A mass of confusion.
First, what you have provided is a polynomial expression rather than a rational expression.
Second, any polynomial of degree n > 0 can be factored into n polynomials of degree 1, perhaps by using complex coefficients. Any polynomial of degree 2n > 0 and real coefficients can be factored into n polynomials of degree 2 with real coefficients. Any polynomial of degree 2n - 1 > 1 and real coefficients can be factored into a polynomial of degree 1 and n polynomials of degree 2. Polynomials of degree 2 (quadratics) with real coefficients may or may not be factorable in turn into polynomials of degree 1 with real coefficients.
Third, finding factorizations, even approximately, for polynomials of degree > 4 will usually require advanced methods. Indeed, factoring even polynomials of degree 3 or 4 may be arduous. If the coefficients are rational, you can use the rational or integer root theorems to find a "nice" factorization if there is one. In other words, factoring ranges from the obvious to the virtually impossible without a computer program.
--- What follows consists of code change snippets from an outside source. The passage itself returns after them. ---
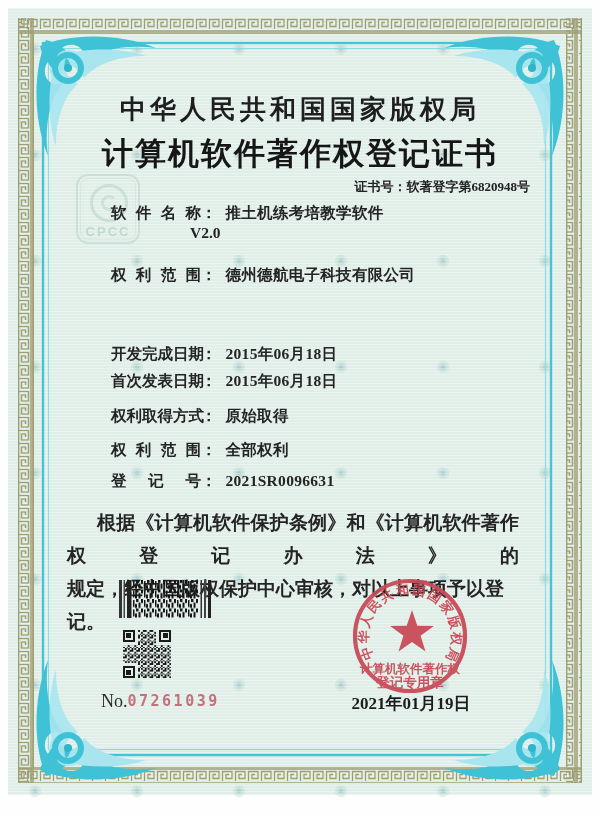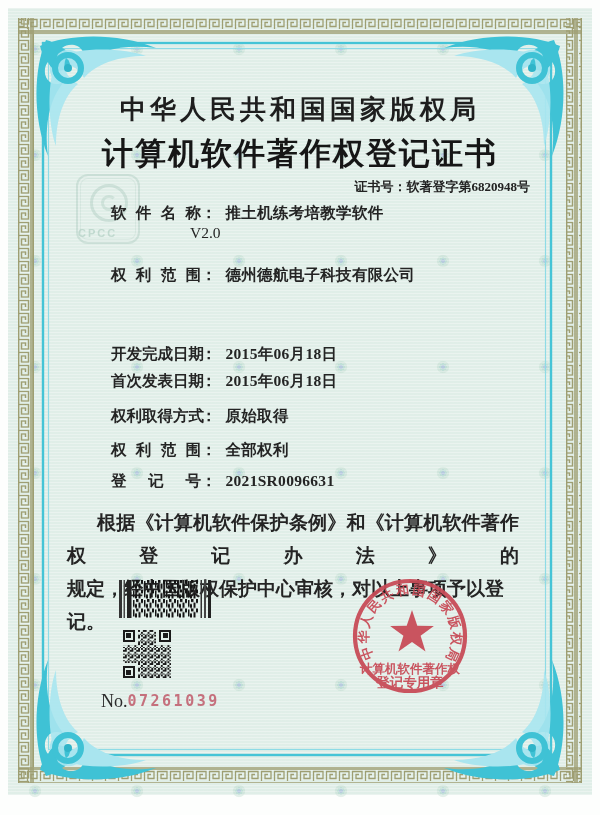--- a/index.html
+++ b/index.html
@@ -57,9 +57,9 @@
     border:3px solid rgba(130,176,158,.45);}
   .emboss-ring:after{content:"";position:absolute;left:8px;top:8px;width:10px;height:10px;
     border-radius:50%;border:3px solid rgba(130,176,158,.4);border-right-color:transparent;}
-  .emboss-label{position:absolute;left:0;bottom:3px;width:100%;text-align:left;
+  .emboss-label{position:absolute;left:0;bottom:3px;width:100%;text-align:center;
     font-family:"Liberation Sans","DejaVu Sans",sans-serif;
-    font-size:11px;font-weight:700;letter-spacing:2px;color:rgba(120,170,150,.6);}
+    font-size:13px;font-weight:700;letter-spacing:2px;color:rgba(120,170,150,.6);}
   
   .seal{position:absolute;left:350px;top:576px;opacity:.94;}
 </style>

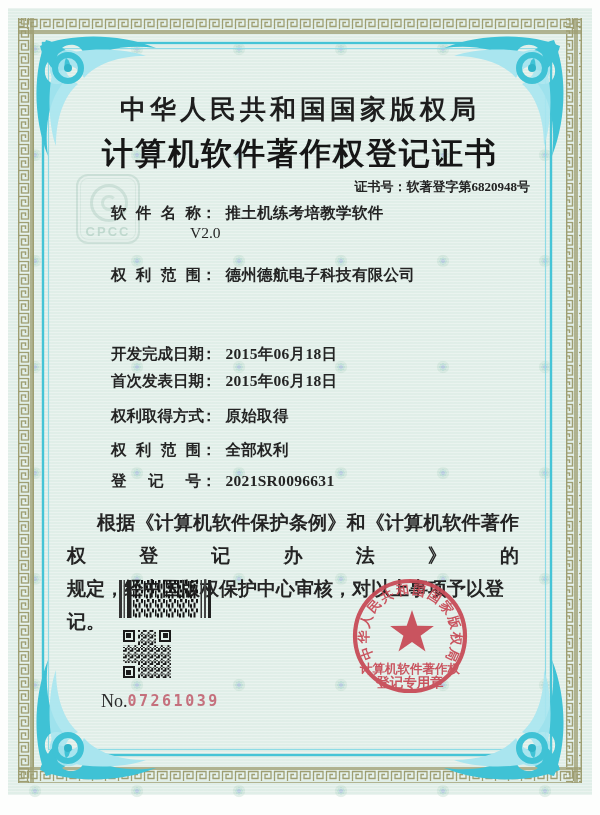--- a/index.html
+++ b/index.html
@@ -37,7 +37,7 @@
   .row{position:absolute;left:78px;white-space:nowrap;font-size:15.5px;font-weight:700;color:#242424;margin-left:33px;}
   .row .lbl{display:inline-block;width:90px;text-align:justify;text-align-last:justify;}
   .row .val{margin-left:9px;letter-spacing:.3px;}
-  .val2{position:absolute;left:190px;top:224px;font-size:15.5px;font-weight:400;color:#242424;}
+  .val2{position:absolute;left:190px;top:224px;font-size:15.5px;font-weight:700;color:#242424;}
   .statement{position:absolute;left:67px;top:506px;width:452px;font-size:19px;
     font-weight:700;line-height:33px;color:#242424;}
   .st1{text-indent:30px;text-align:justify;text-align-last:justify;}

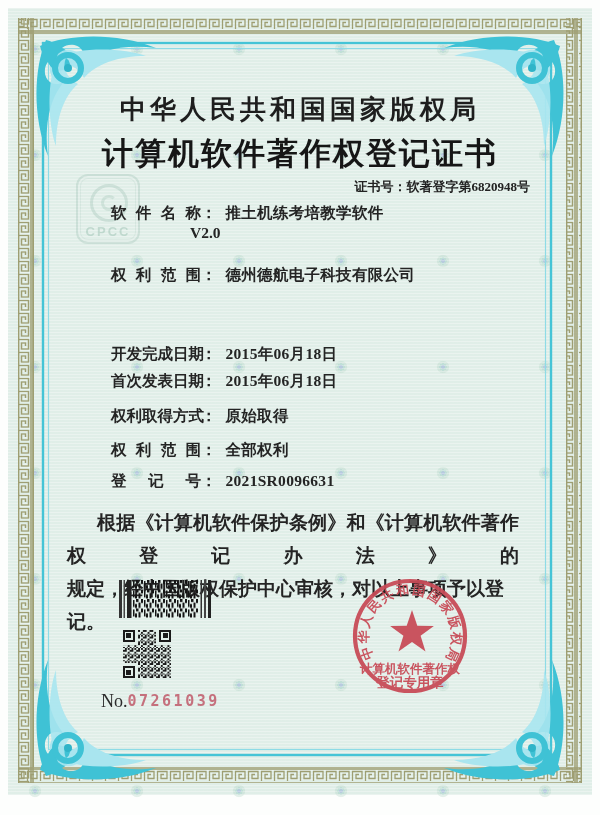--- a/index.html
+++ b/index.html
@@ -202,6 +202,7 @@
     <span>No.</span><span class="num">07261039</span>
   </div>
 
+  <div class="issue-date">2021年01月19日</div>
 
   <svg class="seal" width="120" height="120" aria-hidden="true">
     <defs>

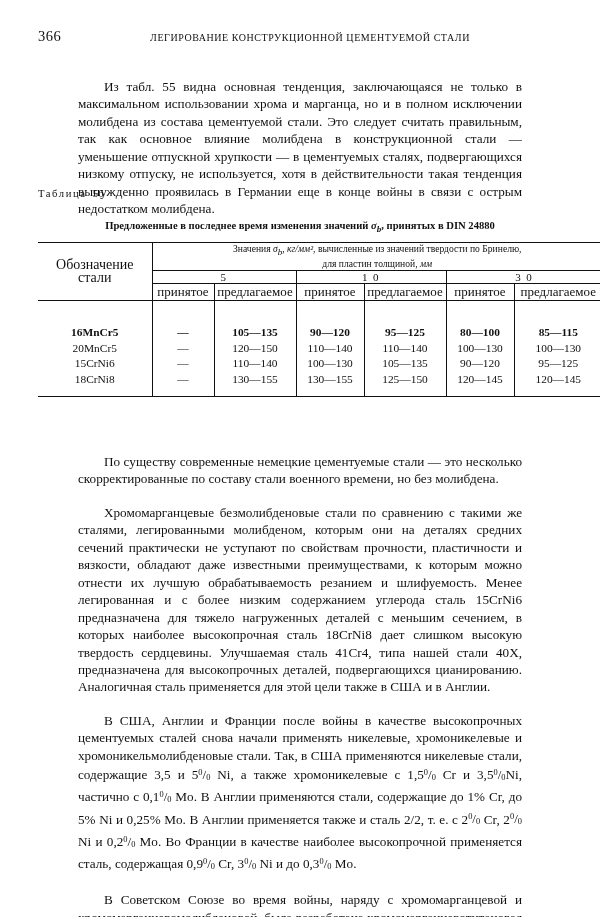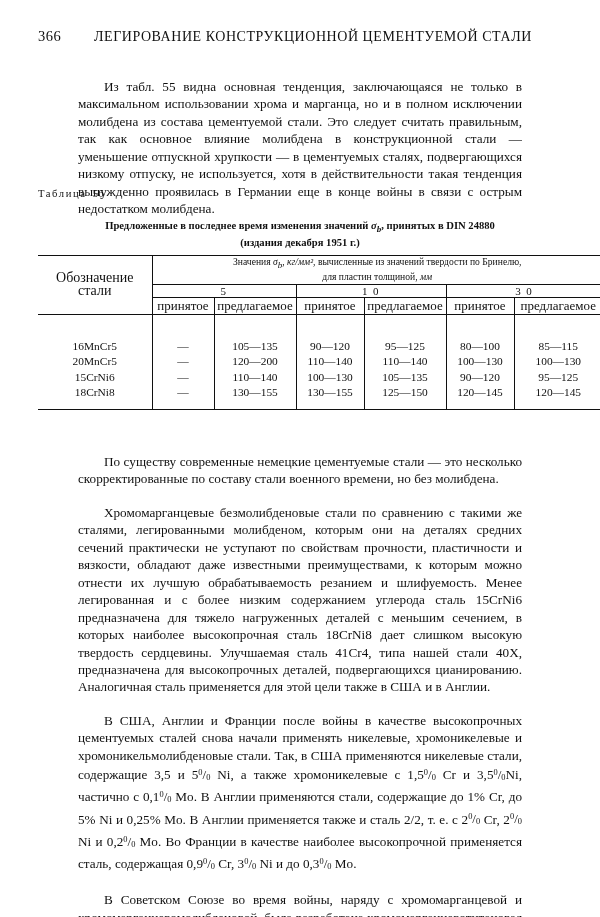--- a/index.html
+++ b/index.html
@@ -41,7 +41,7 @@
   .head-title {
     flex: 1 1 auto;
     text-align: center;
-    font-size: 14px;
+    font-size: 10px;
     letter-spacing: 0.55px;
     padding-right: 36px;
     white-space: nowrap;

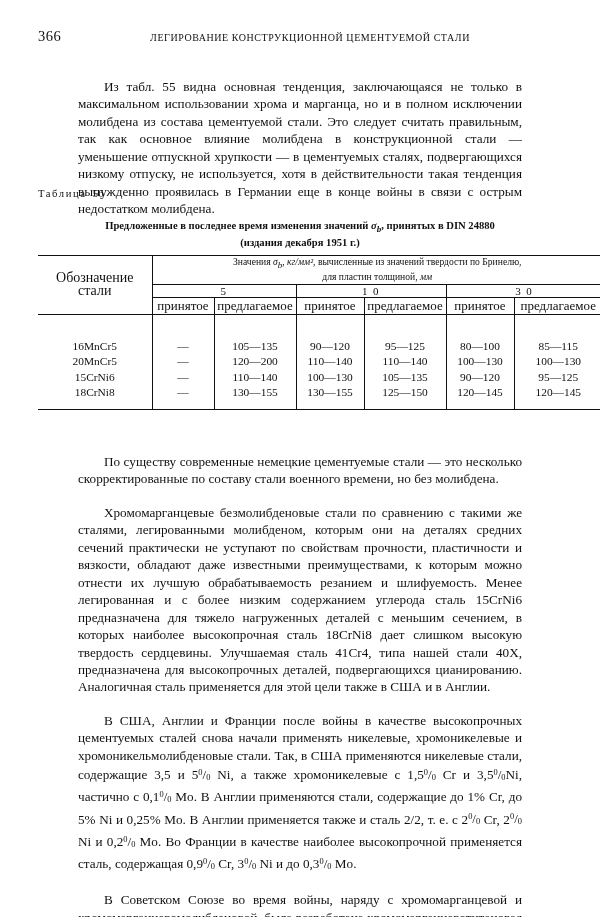--- a/index.html
+++ b/index.html
@@ -195,7 +195,6 @@
 
     <div class="tbl-caption">
       <span>Предложенные в последнее время изменения значений </span><i>σ</i><sub class="sb">b</sub><span>, принятых в DIN 24880</span>
-      <span class="ln2">(издания декабря 1951 г.)</span>
     </div>
 
     <table class="data">

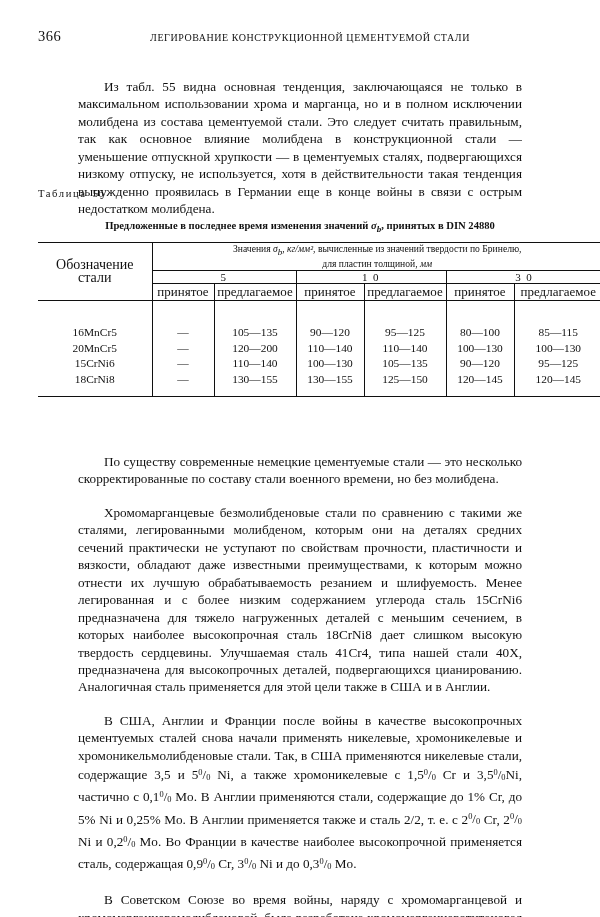--- a/index.html
+++ b/index.html
@@ -169,7 +169,7 @@
     font-size: 11.4px;
     line-height: 15.6px;
   }
-  tr.firstbody td { padding-top: 24px; }
+  tr.firstbody td { padding-top: 24px; font-weight: bold; }
   tr.lastbody  td { padding-bottom: 8px; }
   .dash { font-size: 12px; }
 </style>

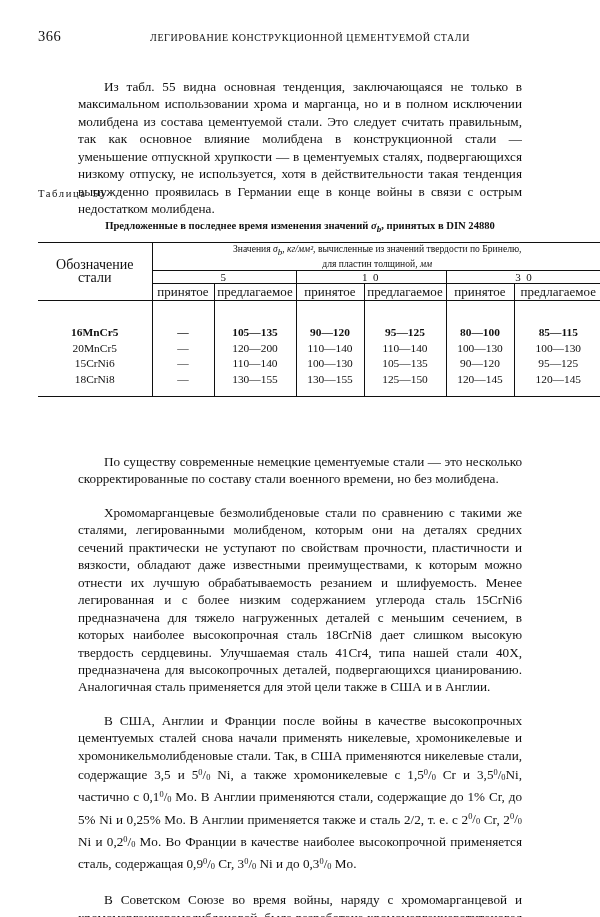--- a/index.html
+++ b/index.html
@@ -245,7 +245,7 @@
         <tr>
           <td class="grade">20MnCr5</td>
           <td class="val vline-l dash">—</td>
-          <td class="val vline-l">120—200</td>
+          <td class="val vline-l">120—150</td>
           <td class="val vline-l">110—140</td>
           <td class="val vline-l">110—140</td>
           <td class="val vline-l">100—130</td>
Fourth, your specific problem involves a quadratic. You can factor any quadratic by using the quadratic formula although in some cases the factoring is more quickly done by reversing the FOIL method. However, the quadratic formula works every time and does not take that long.
[MATH]ax^2 + bx + c = a(x^2 + px + q) = a * \left (x + \dfrac{p + \sqrt{p^2 - 4q}}{2} \right ) \left (x + \dfrac{p - \sqrt{p^2 - 4q}}{2} \right ).[/MATH]
If [MATH]p^2 < 4q[/MATH], there is no factoring with real coefficients.
Finally, if you are trying to determine whether a rational function can be simplified and do not see a factorization, try dividing the polynomial of higher degree by the one of lower degree.